Web document revisions:
BEGIN

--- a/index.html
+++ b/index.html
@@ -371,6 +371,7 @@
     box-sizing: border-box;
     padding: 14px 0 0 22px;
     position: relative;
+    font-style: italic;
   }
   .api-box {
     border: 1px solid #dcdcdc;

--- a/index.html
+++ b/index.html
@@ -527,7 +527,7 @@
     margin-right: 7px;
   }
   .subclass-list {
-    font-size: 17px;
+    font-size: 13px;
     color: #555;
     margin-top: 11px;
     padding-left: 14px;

END

Send back every entry precisely as given.

EXERCISE OUTPUT:
--- a/index.html
+++ b/index.html
@@ -371,6 +371,7 @@
     box-sizing: border-box;
     padding: 14px 0 0 22px;
     position: relative;
+    font-style: italic;
   }
   .api-box {
     border: 1px solid #dcdcdc;

--- a/index.html
+++ b/index.html
@@ -527,7 +527,7 @@
     margin-right: 7px;
   }
   .subclass-list {
-    font-size: 17px;
+    font-size: 13px;
     color: #555;
     margin-top: 11px;
     padding-left: 14px;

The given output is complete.